Sun Odyssey 30i

Development
- Designer: Marc Lombard
- Location: France
- Year: 2008
- Builder: Jeanneau
- Role: Cruiser
- Name: Sun Odyssey 30i

Boat
- Displacement: 8,697 lb (3,945 kg)
- Draft: 5.74 ft (1.75 m)

Hull
- Type: monohull
- Construction: fiberglass
- LOA: 29.49 ft (8.99 m)
- LWL: 27.10 ft (8.26 m)
- Beam: 10.43 ft (3.18 m)
- Engine: Yanmar 3YM20 21 hp (16 kW) diesel engine

Hull appendages
- Keel: fin keel with weighted bulb
- Ballast: 2,086 lb (946 kg)
- Rudder: spade-type rudder

Rig
- Rig type: Bermuda rig
- I foretriangle height: 38.48 ft (11.73 m)
- J foretriangle base: 10.56 ft (3.22 m)
- P mainsail luff: 36.02 ft (10.98 m)
- E mainsail foot: 11.81 ft (3.60 m)

Sails
- Sailplan: fractional rigged sloop
- Mainsail area: 239 sq ft (22.2 m^{2})
- Jib/genoa area: 224 sq ft (20.8 m^{2})
- Spinnaker area: 807 sq ft (75.0 m^{2})
- Upwind sail area: 463 sq ft (43.0 m^{2})
- Downwind sail area: 1,046 sq ft (97.2 m^{2})

Racing
- PHRF: 66

= Sun Odyssey 30i =

Sailboat class

The Sun Odyssey 30i is a French sailboat that was designed by Marc Lombard as a cruiser and was first built in 2008.

The "i" in the designation indicates that the deck is injection-molded.

==Production==
The design was built by Jeanneau in France, starting in 2008, but it is now out of production.

==Design==
The Sun Odyssey 30i is a recreational keelboat, built predominantly of polyester fiberglass, with wood trim. The hull is made from solid fiberglass, while the deck is of fiberglass sandwich construction. It has a fractional sloop masthead sloop rig, with a deck-stepped mast, two sets of swept spreaders and aluminum spars with stainless steel 1X19 wire rigging. The hull has a nearly plumb stem, a reverse transom with a swimming platform, an internally mounted spade-type rudder controlled by a tiller or optional wheel, a fixed fin keel or optional stub keel, and a steel centerboard. The centerboard model has twin rudders and is designed to be beached. The fin keel model displaces 8697 lb and carries 2086 lb of cast iron ballast, while the centerboard version displaces 8907 lb and carries 2291 lb of cast iron exterior ballast.

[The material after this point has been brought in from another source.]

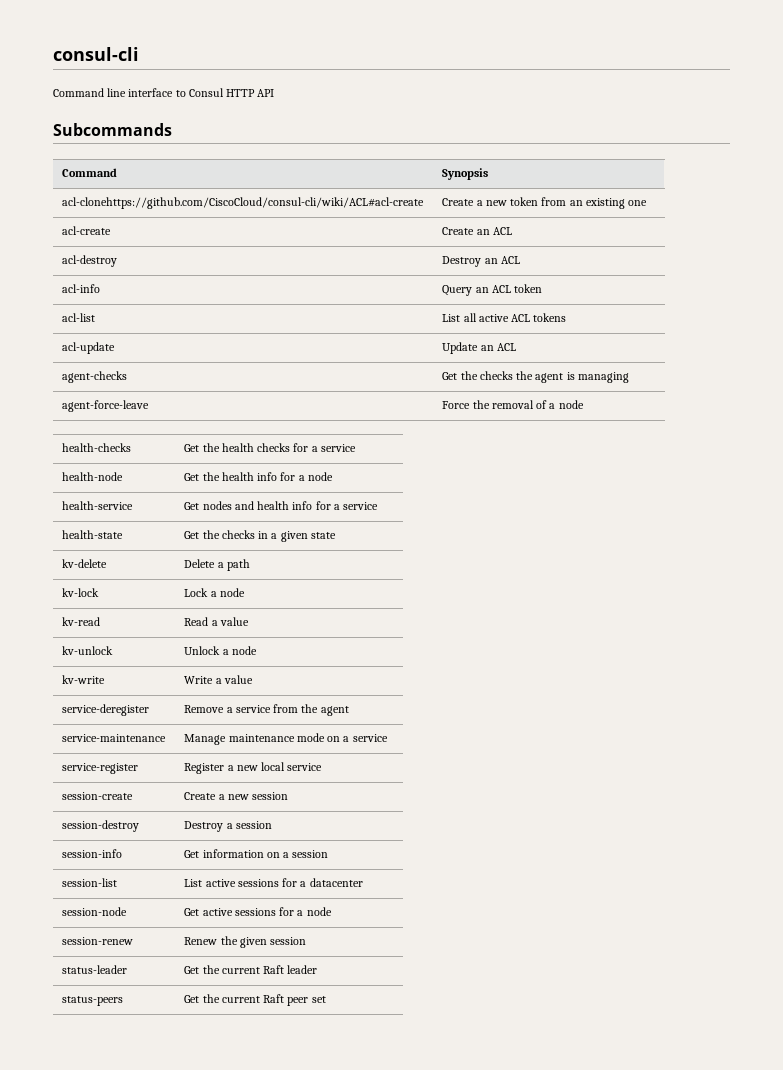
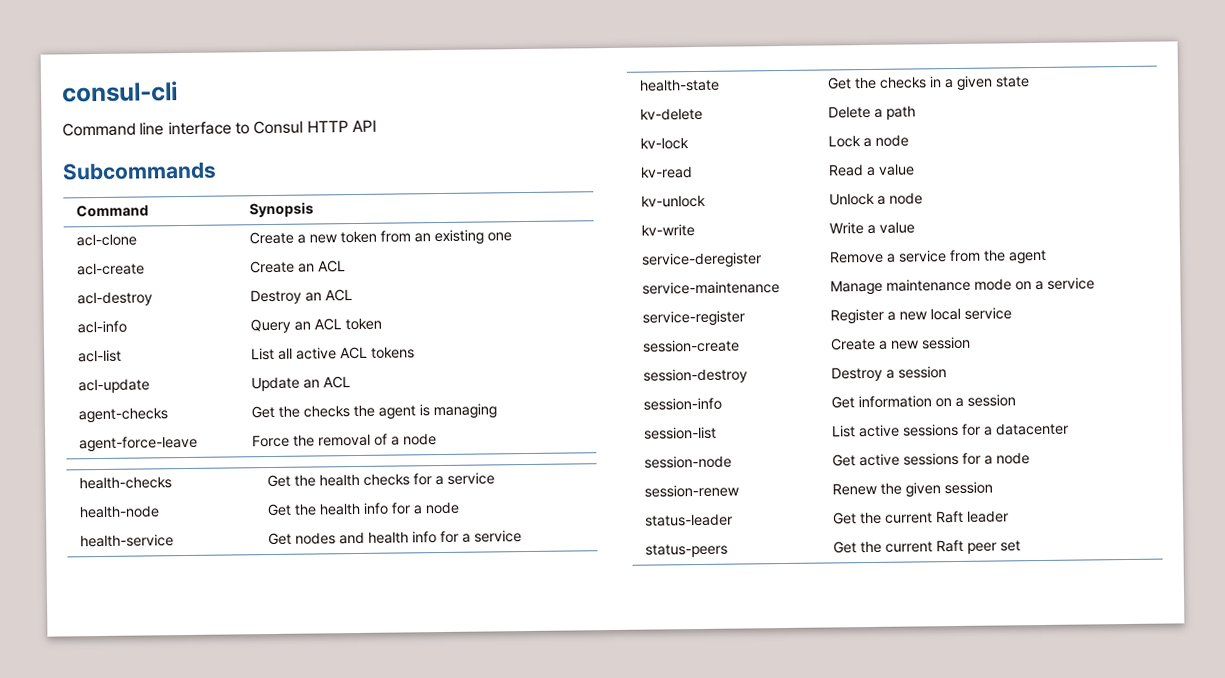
- acl-clonehttps://github.com/CiscoCloud/consul-cli/wiki/ACL#acl-create | Create a new token from an existing one
+ acl-clone | Create a new token from an existing one

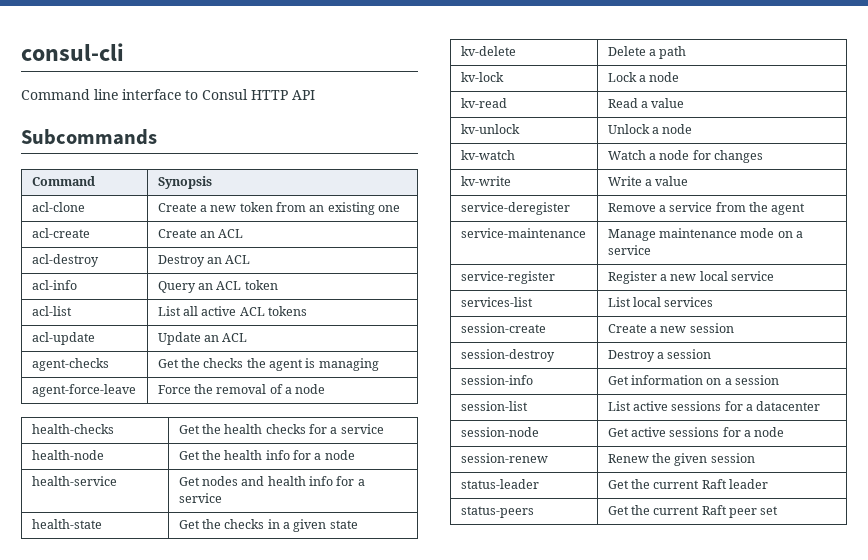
+ kv-watch | Watch a node for changes
+ services-list | List local services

The keel-equipped version of the boat has a draft of 5 ft 8 in, while the centerboard-equipped version has a draft of 6 ft 7 in with the centerboard extended and 2 ft 10 in with it retracted, allowing operation in shallow water, beaching or ground transportation on a trailer.

A "performance" version is equipped with a mast that is about 1.64 ft taller, which results in a sail area increased by 3%.

The boat is fitted with a Japanese Yanmar 3YM20 diesel engine of 21 hp for docking and maneuvering. The fuel tank holds 13 u.s.gal and the fresh water tank has a capacity of 42 u.s.gal.

The design has sleeping accommodation for four people, with a double "V"-berth in the bow cabin, two straight settees in the main cabin, and an aft cabin with a transversal double berth on the starboard side. The galley is located on the starboard side just forward to the companionway ladder. The galley is L-shaped and is equipped with a two-burner stove, an ice box and a sink. The head is located aft to port at the companionway and includes a shower. The cabin's maximum headroom is 73 in.

For sailing downwind the design may be equipped with a symmetrical spinnaker of 807 sqft.

The design has a hull speed of 6.98 kn and a PHRF handicap of 66.